The event numbers found in events_one_thresh_filtered are similar to the event numbers found in events_two_thresh with the important difference that the event metrics in events_two_thresh were calculated only on the days that exceeded both thresholds, while the events in events_one_thresh_filtered have had their metrics calculated from all of the days that exceeded only the first threshold.

### Visualising filtered events

To better understand how different the results from these two different techniques may be we will use lolliplots to visualise them.

ggarrange(lolli_plot(events_two_thresh, metric = "duration"),
lolli_plot(events_one_thresh_filtered, metric = "duration"),
labels = c("Double threshold", "Filter threshold"))
ggarrange(lolli_plot(events_two_thresh, metric = "intensity_cumulative"),
lolli_plot(events_one_thresh_filtered, metric = "intensity_cumulative"),
labels = c("Double threshold", "Filter threshold"))

One may of course visualise the outputs from the events calculated here with geom_flame() and geom_lolli() as well, but this will not differ from the default method of using these functions as outlined in their help files so we will not go into that here.

## Summary

This vignette serves as a guideline for how to implement multiple methodologies for using two thresholds (tMin and tMax) with atmospheric. We also showed in this vignette a more straight forward approach to using a second threshold through the built-in arguments in detect_event(). The use of a second threshold in this way, whether it be based on a static threshold or one derived from a percentile, is useful for the consideration of events that may be more specifically relevant to a given organism.
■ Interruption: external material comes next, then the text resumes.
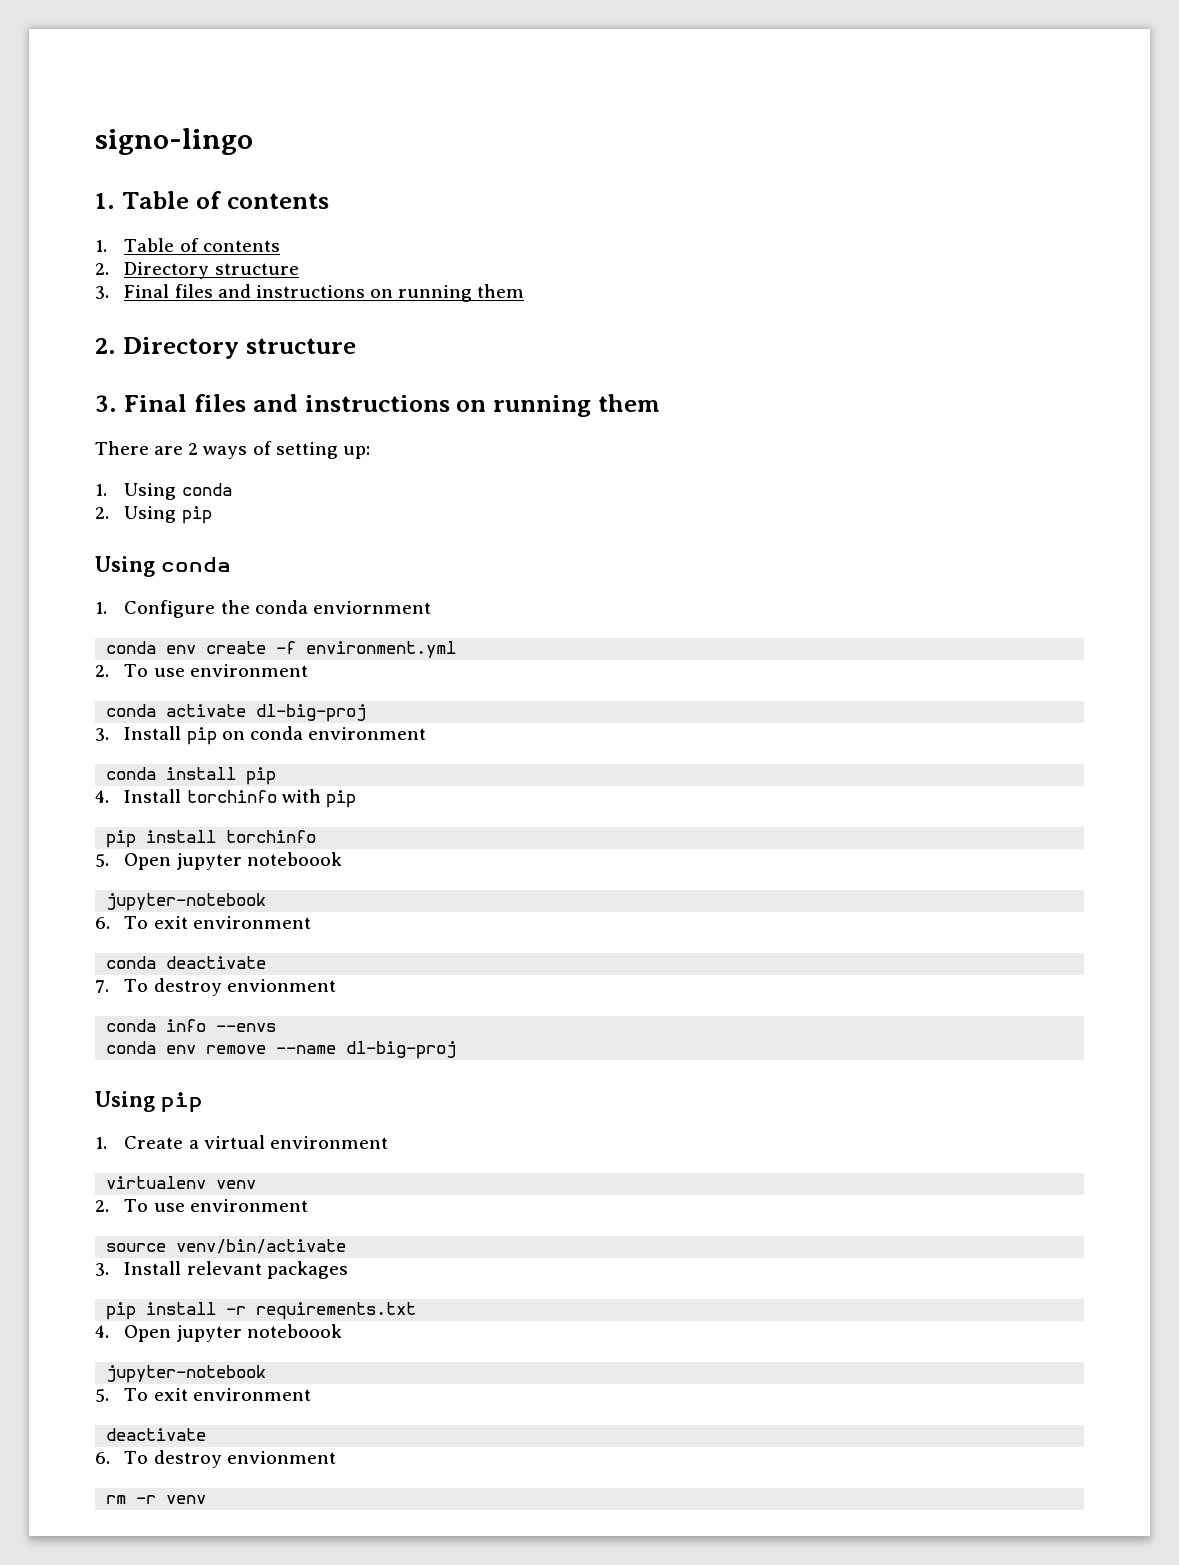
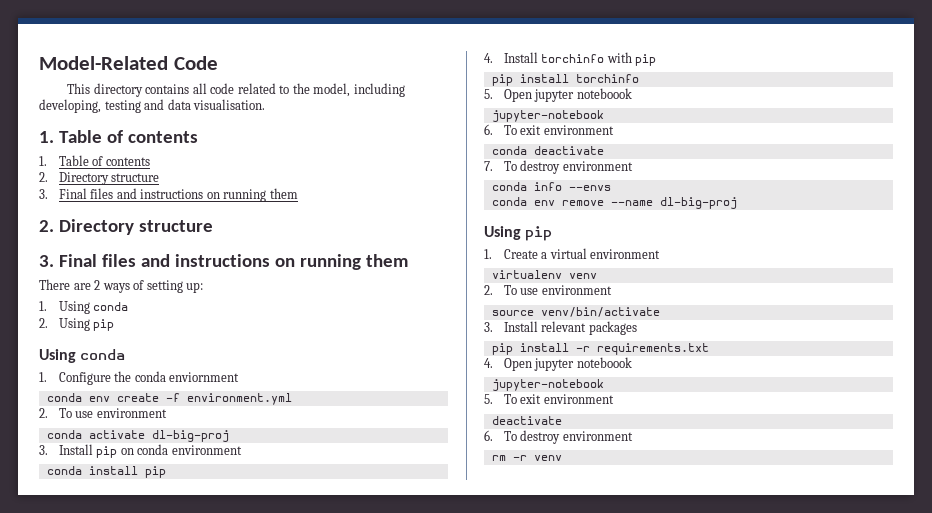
[95,128,253,155] signo-lingo -> [39,56,218,70] [67,83,405,97] [39,99,266,113] Model-Related Code // This directory contains all code related to the model, including developing, testing and data visualisation.
[226,979,336,992] envionment -> [562,161,633,171] environment
[226,1451,336,1464] envionment -> [562,431,633,441] environment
I hope the techniques shown in this vignette will be useful both technically and theoretically. The authors of heatwaveR are very happy to receive any further input on the development of the package as well as other potential methods for calculating heatwaves and cold-spells.

## References

Perkins, Sarah E., and Lisa V. Alexander. 2013. “On the measurement of heat waves.” Journal of Climate 26 (13): 4500–4517. https://doi.org/10.1175/JCLI-D-12-00383.1.